— WORK ORDER —
Copy out the full listing exactly, omitting any picture it contains.

— DATA EXCERPTS —

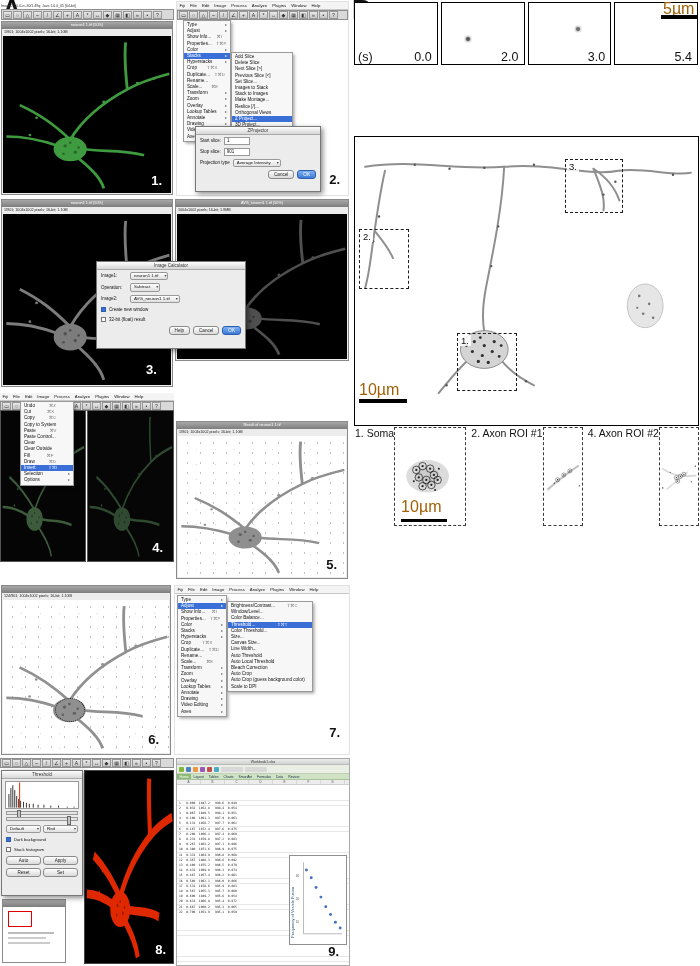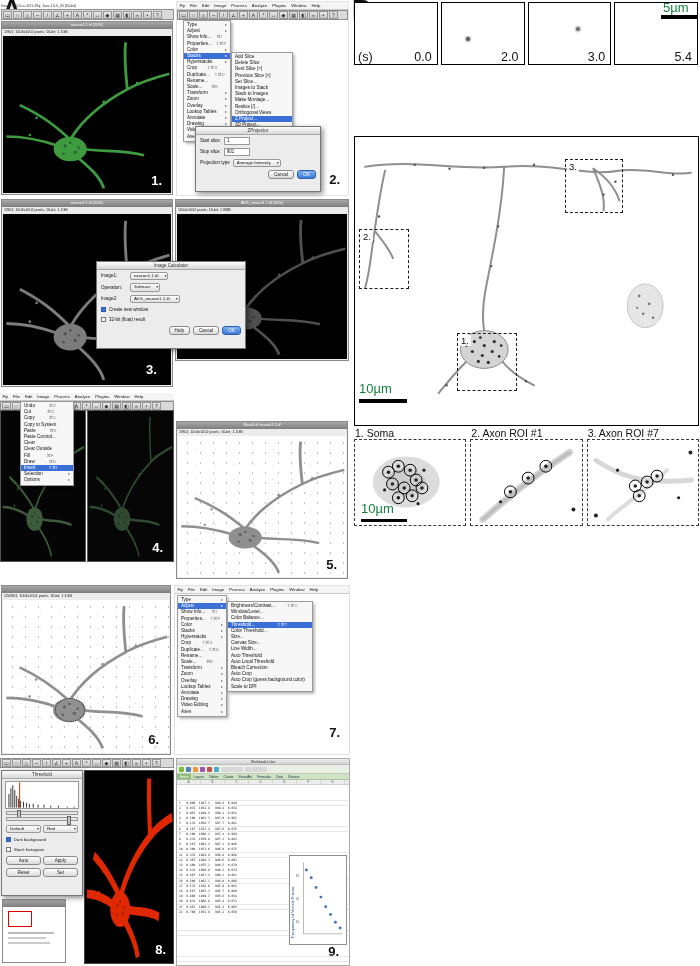--- a/index.html
+++ b/index.html
@@ -52,7 +52,7 @@
 .dashbox{position:absolute;border:1.6px dashed #1c1c1c;z-index:4}
 .roi-tag{position:absolute;left:1px;top:1px;font-size:9.5px;line-height:11px;color:#111;background:rgba(255,255,255,.85);padding:0 2px}
 .scalebar{position:absolute;background:#000;z-index:6}
-.scaletext{position:absolute;font-size:13px;color:#15803d;z-index:6}
+.scaletext{position:absolute;font-size:16px;color:#a16207;z-index:6}
 .roi-panel{display:flex;flex-direction:column}
 .roi-title{font-size:10.5px;line-height:12px;color:#111;padding-left:1px;background:#fff}
 .roi-body{position:relative;flex:1;border:1.6px dashed #3a3a3a;background:#fff;overflow:hidden}

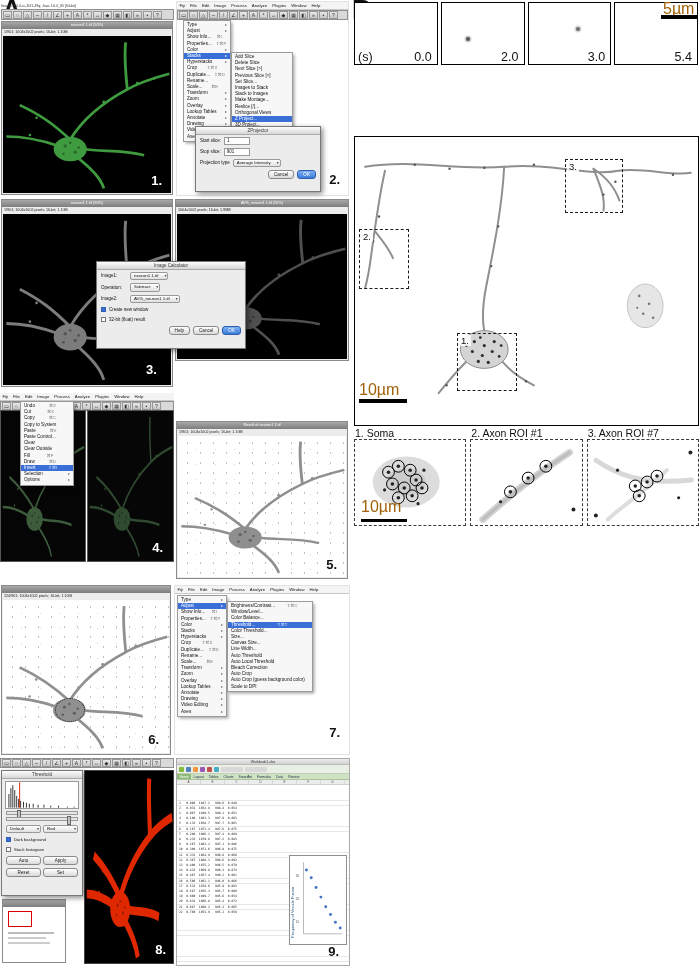--- a/index.html
+++ b/index.html
@@ -53,7 +53,7 @@
 .roi-tag{position:absolute;left:1px;top:1px;font-size:9.5px;line-height:11px;color:#111;background:rgba(255,255,255,.85);padding:0 2px}
 .scalebar{position:absolute;background:#000;z-index:6}
 .scaletext{position:absolute;font-size:16px;color:#a16207;z-index:6}
-.roi-panel{display:flex;flex-direction:column}
+.roi-panel{display:flex;}
 .roi-title{font-size:10.5px;line-height:12px;color:#111;padding-left:1px;background:#fff}
 .roi-body{position:relative;flex:1;border:1.6px dashed #3a3a3a;background:#fff;overflow:hidden}
 

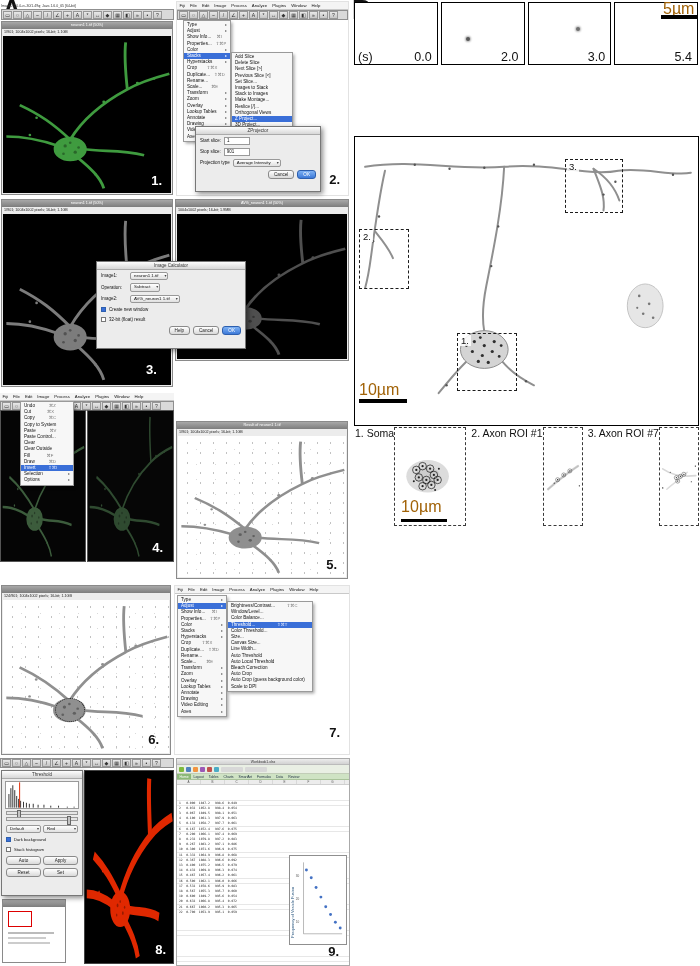--- a/index.html
+++ b/index.html
@@ -1099,7 +1099,7 @@
       </div>
     </div>
     <div class="roi-panel">
-      <div class="roi-title">3. Axon ROI #7</div>
+      <div class="roi-title">4. Axon ROI #2</div>
       <div class="roi-body noise-light">
         <svg viewBox="0 0 112 85" style="position:absolute;inset:0;width:100%;height:100%">
           <path d="M8,20 C30,35 55,45 105,40" fill="none" stroke="#d8d8d8" stroke-width="5" stroke-linecap="round"></path>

— EXERCISE RESULT —
--- a/index.html
+++ b/index.html
@@ -52,7 +52,7 @@
 .dashbox{position:absolute;border:1.6px dashed #1c1c1c;z-index:4}
 .roi-tag{position:absolute;left:1px;top:1px;font-size:9.5px;line-height:11px;color:#111;background:rgba(255,255,255,.85);padding:0 2px}
 .scalebar{position:absolute;background:#000;z-index:6}
-.scaletext{position:absolute;font-size:13px;color:#15803d;z-index:6}
+.scaletext{position:absolute;font-size:16px;color:#a16207;z-index:6}
 .roi-panel{display:flex;flex-direction:column}
 .roi-title{font-size:10.5px;line-height:12px;color:#111;padding-left:1px;background:#fff}
 .roi-body{position:relative;flex:1;border:1.6px dashed #3a3a3a;background:#fff;overflow:hidden}

--- a/index.html
+++ b/index.html
@@ -53,7 +53,7 @@
 .roi-tag{position:absolute;left:1px;top:1px;font-size:9.5px;line-height:11px;color:#111;background:rgba(255,255,255,.85);padding:0 2px}
 .scalebar{position:absolute;background:#000;z-index:6}
 .scaletext{position:absolute;font-size:16px;color:#a16207;z-index:6}
-.roi-panel{display:flex;flex-direction:column}
+.roi-panel{display:flex;}
 .roi-title{font-size:10.5px;line-height:12px;color:#111;padding-left:1px;background:#fff}
 .roi-body{position:relative;flex:1;border:1.6px dashed #3a3a3a;background:#fff;overflow:hidden}
 

--- a/index.html
+++ b/index.html
@@ -1099,7 +1099,7 @@
       </div>
     </div>
     <div class="roi-panel">
-      <div class="roi-title">3. Axon ROI #7</div>
+      <div class="roi-title">4. Axon ROI #2</div>
       <div class="roi-body noise-light">
         <svg viewBox="0 0 112 85" style="position:absolute;inset:0;width:100%;height:100%">
           <path d="M8,20 C30,35 55,45 105,40" fill="none" stroke="#d8d8d8" stroke-width="5" stroke-linecap="round"></path>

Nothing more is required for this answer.